The RAW truth - Part 1

Will your camera save files in RAW format?

Is RAW worth using?

Not if you listen to some people. Consider the photo expert whom Ralf quoted in his comment to my last post. "Use JPG format,” that so-called ‘expert’ wrote, “because RAW needs more memory and is rarely useful”.

Of course RAW needs more memory. That’s because the files contain more information.

JPG is a ‘lossy’ compression format – which means it discards information in order to make the files smaller. And, once information is discarded, you can’t get it back.

This doesn’t always affect the look of your photos, I agree. And if you’re just photographing for your album or to e-mail photos to family and friends you probably won’t notice any difference.

But sometimes that extra information makes all the difference.

Let me give you an extreme example.

Last Saturday I was photographing the launch of a literary review – Offshoots 10 – at the Geneva Press Club. And my flash batteries died …

Looks a hopeless case, doesn’t it? And it would have been, if I’d been following the advice of the ‘expert’. But I had my camera set to record both RAW and JPG versions of an image (I’ll explain why I do this in another post.)

This is the best I could do trying to recover something from the JPG version of the image …


Whilst this is the best I could do at recovery from the RAW file …


A side-by-side comparison of both images shows significant differences (click on it to see an enlarged version) ...


Neither image is brilliant. I’d be the first to admit that. But anyone would agree that the RAW file has given a better result, with more subtle gradations of colour and tone.

The limited information in the JPG version has caused the pixels to go ‘blocky’ (Look at the cover of the book she's holding, near the top, or her fingers). The pixels have had to go to either one state or the other with nothing in between.

All right. So I had spare flash batteries, the event went on for some time, and I was able to get lots of other photos. (You can see them here.) No big deal that I screwed up on one.

But what if this had been a one-off incident, so brief there’d been no time to take any more photos?

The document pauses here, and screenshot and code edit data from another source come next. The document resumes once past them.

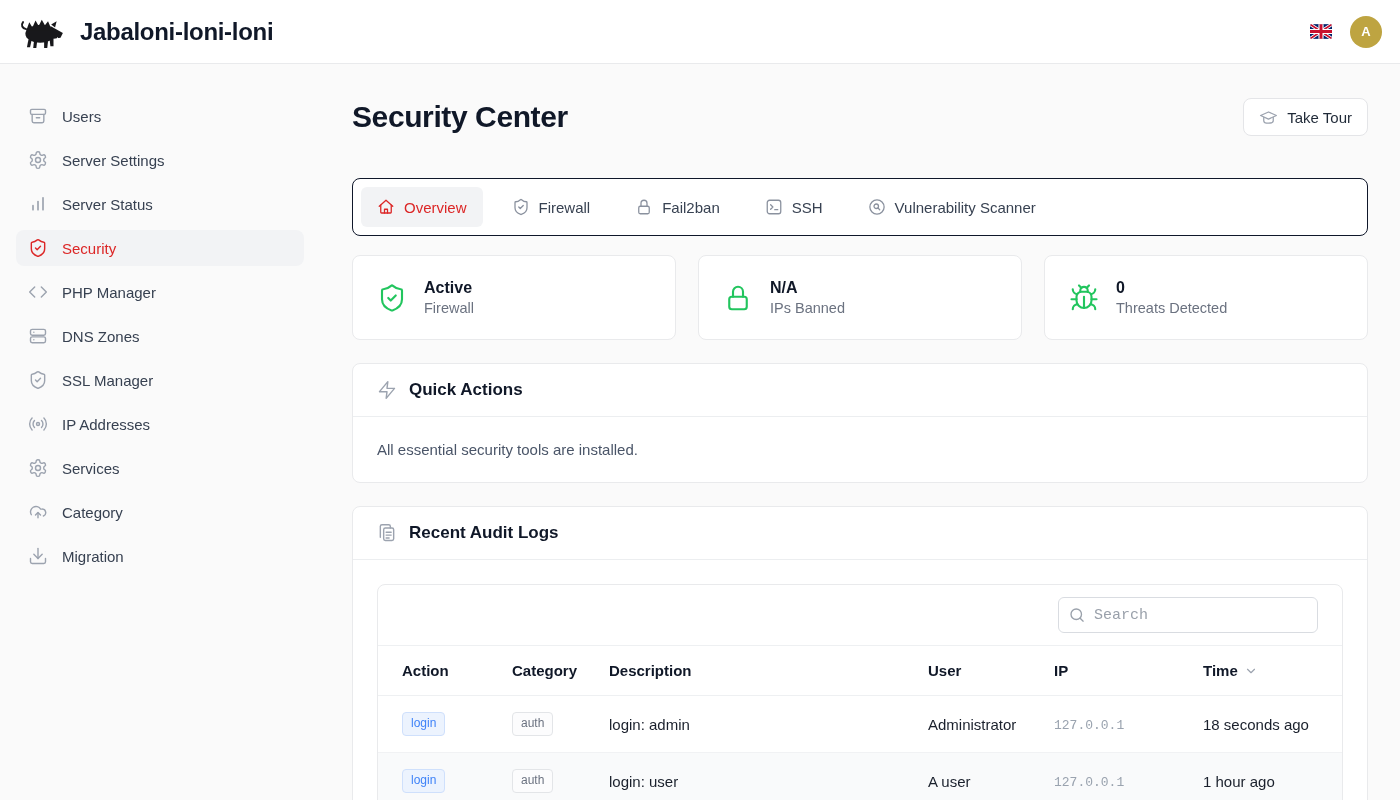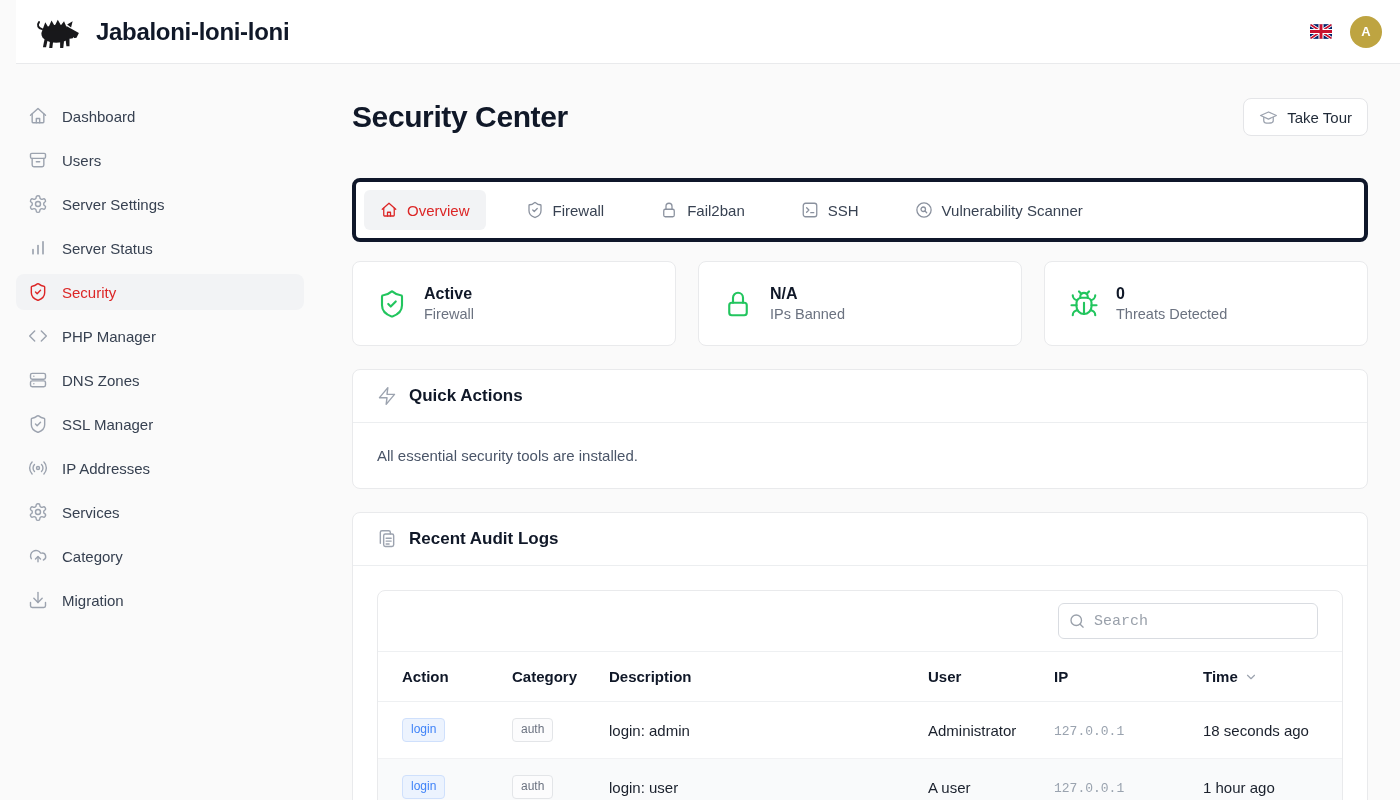--- a/index.html
+++ b/index.html
@@ -8,21 +8,20 @@
     font-family: "Liberation Sans", "DejaVu Sans", sans-serif;
     background:#fafafa; color:#111827;
   }
   svg { display:block; }
 
   
   .header {
     height:64px; background:#fff; border-bottom:1px solid #e9eaec;
     display:flex; align-items:center; justify-content:space-between;
     padding:0 16px;
-    margin-left:16px;
   }
   .brand { display:flex; align-items:center; gap:14px; }
   .brand-title { font-size:24px; font-weight:700; letter-spacing:-0.3px; color:#101828; }
   .header-right { display:flex; align-items:center; gap:18px; padding-right:2px; }
   .flag { width:22px; height:15px; border-radius:2px; overflow:hidden; display:inline-block; cursor:pointer; }
   .avatar {
     width:32px; height:32px; border-radius:50%; background:#bea441;
     color:#fff; font-size:13px; font-weight:700;
     display:flex; align-items:center; justify-content:center; cursor:pointer;
   }
@@ -46,22 +45,22 @@
   .page-title { font-size:30px; font-weight:700; letter-spacing:-0.4px; color:#101828; }
   .tour-btn {
     height:38px; padding:0 15px; display:flex; align-items:center; gap:9px;
     background:#fff; border:1px solid #e4e5e8; border-radius:8px;
     font-size:15px; color:#1f2937; cursor:pointer; font-family:inherit;
   }
   .tour-btn .ic { color:#9ca3af; width:19px; height:19px; }
 
   
   .tabs {
-    background:#fff; border:4px solid #0f172a; border-radius:8px;
-    padding:8px; display:flex; gap:24px; margin-bottom:19px;
+    background:#fff; border:1px solid #0f172a; border-radius:8px;
+    padding:8px; display:flex; gap:13px; margin-bottom:19px;
   }
   .tab {
     height:40px; padding:0 16px; display:flex; align-items:center; gap:9px;
     border-radius:6px; font-size:15px; color:#384252; cursor:pointer; white-space:nowrap;
   }
   .tab .ic { color:#8a919e; width:18px; height:18px; }
   .tab.active { background:#f2f3f5; color:#dc2626; font-weight:500; }
   .tab.active .ic { color:#dc2626; }
 
   
@@ -252,26 +251,20 @@
         <path d="M30 0 V40 M0 20 H60" stroke="#C8102E" stroke-width="8"></path>
       </svg>
     </span>
     <span class="avatar">A</span>
   </div>
 </header>
 
 <div class="layout">
 
   <nav class="sidebar">
-    <div class="nav-item">
-      <svg class="ic" viewBox="0 0 24 24">
-          <use href="#i-home"></use>
-        </svg>
-      <span>Dashboard</span>
-    </div>
     <div class="nav-item">
       <svg class="ic" viewBox="0 0 24 24">
           <use href="#i-archive"></use>
         </svg>
       <span>Users</span>
     </div>
     <div class="nav-item">
       <svg class="ic" viewBox="0 0 24 24">
           <use href="#i-gear"></use>
         </svg>

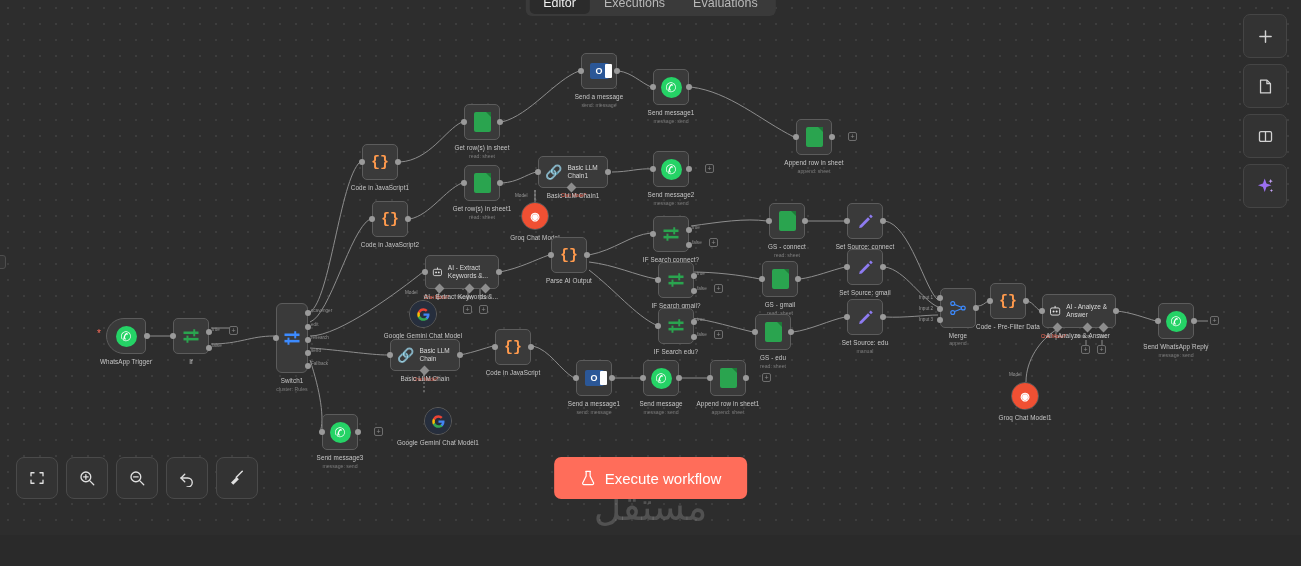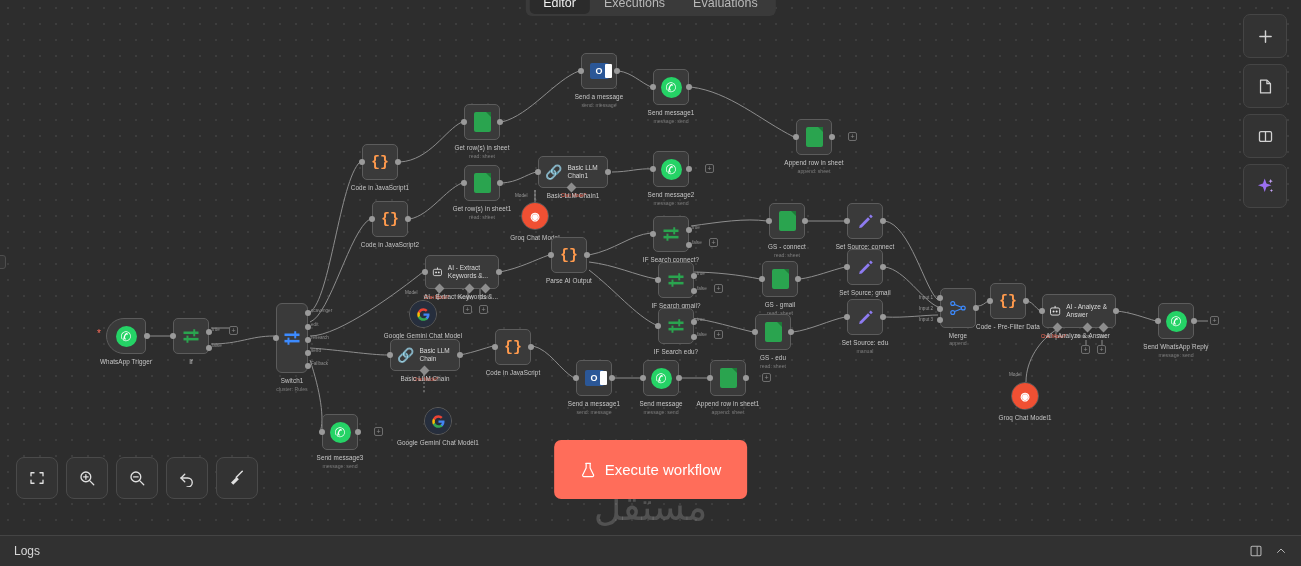--- a/index.html
+++ b/index.html
@@ -151,21 +151,21 @@
   .btoolbar .tbtn {
     width: 42px; height: 42px; border-radius: 8px;
     background: #333; border: 1px solid #4a4a4a;
     display: flex; align-items: center; justify-content: center;
     color: #e0e0e0; cursor: pointer;
   }
 
   
   .execute {
     position: absolute; left: 50%; transform: translateX(-50%); bottom: 36px;
-    height: 59px; padding: 0 26px; border-radius: 7px;
+    height: 42px; padding: 0 26px; border-radius: 7px;
     background: #ff6d5a; color: #fff; border: none;
     font-size: 15px; display: flex; align-items: center; gap: 9px;
     cursor: pointer; z-index: 30;
   }
 
   
   .wm {
     position: absolute; left: 50%; transform: translateX(-50%);
     bottom: 10px; text-align: center; pointer-events: none; z-index: 25;
   }
@@ -804,26 +804,14 @@
         <path d="M8.5 2h7" stroke="#fff" stroke-width="1.8" stroke-linecap="round"></path>
       </svg>
       <span>Execute workflow</span>
     </button>
 
     <div class="wm">
       <div class="ar">مستقل</div>
     </div>
   </div>
 
-  <div class="logsbar">
-    <span class="lbl">Logs</span>
-    <div class="right">
-      <svg width="14" height="14" viewBox="0 0 24 24">
-        <rect x="3.5" y="4" width="17" height="16" rx="2" fill="none" stroke="#b5b5b5" stroke-width="1.8"></rect>
-        <path d="M14 4v16" stroke="#b5b5b5" stroke-width="1.6"></path>
-      </svg>
-      <svg width="12" height="12" viewBox="0 0 24 24">
-        <path d="M5 15l7-7 7 7" fill="none" stroke="#b5b5b5" stroke-width="2" stroke-linecap="round" stroke-linejoin="round"></path>
-      </svg>
-    </div>
-  </div>
 
 </div>
 
 </body></html>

Then I would have thanked my lucky stars that I was using RAW.

Is RAW for you?

That's impossible to say. Only you can decide that. But in my next post I'll discuss what it is, and its advantages and disadvantages.

Don't write off RAW because you think it's too complicated or the files are too big.

4 comments:

Carol Brown said...

Thanks for this post. I just shot in TIFF the other day (by accident) but I loved the results. My camera will shoot in RAW as well (but I don't think it does the jpg copy). How does the image info differ between RAW and TIFF?

Can I use RAW to capture low-light images that my camera would otherwise tell me are impossible?

Alistair Scott said...

Hi Carol.

Thanks for your comment. Image file formats are enormously complicated but, basically, RAW files are the raw data (in the form of ones and zeros) that is output by the image sensor in your camera.

This has to be processed to get an image.

You can process it in your camera - to give JPEG files or, in some cameras, to give TIFF files. JPEG files are compressed and it is a 'lossy' compression format. In other words it discards some of the information to make the file size smaller. Exactly how much it discards depends on the settings in your camera.

TIFF files use lossless compression (in general) so retain the information.

Personally I prefer to process my images in my computer as I believe it has a larger and more versatile processor, over which I have more control. That's why I shoot in RAW, transfer the files to my computer and deal with them there (using Nikon Capture 2).

I'll deal with this in more detail in another post.

As for capturing low-light images ... hmmmm, I'd never though of that. I wouldn't recommend it though. It depends what you're photographing but if you're going to be doing it in low light I'd recommend getting a tripod and/or a faster lens. My book gives other tips in this field.

Only as a last resort would I allow under-exposure and try to recover in RAW.

Ralf said...

Another note on RAW:
The underexposure fix you demonstrate is already convincing enough, I think. I found great use also in correctly exposed photos: to lighten dark areas. Like that, even with a single photo one can achieve HDR effects without the inevitable quality loss with jpg. Probably you'll get into that anyway, in one of the next parts of the series ...

Alistair Scott said...

The under-exposure example I gave, Ralf, was very extreme. It wasn't an image that I would have used anyway, but I chose it because if RAW processing can handle something like that and give a passable image, how much better is it when the corrections are minor?

As for doing HDR with one RAW image, tweaked for different exposures ... yes, it's possible. But I think you'd get better results taking two or three images at different exposures (using a tripod of course). As you can see from the example I gave, pushing RAW too far generates noise.

Again, I think this technique would be for extreme cases only.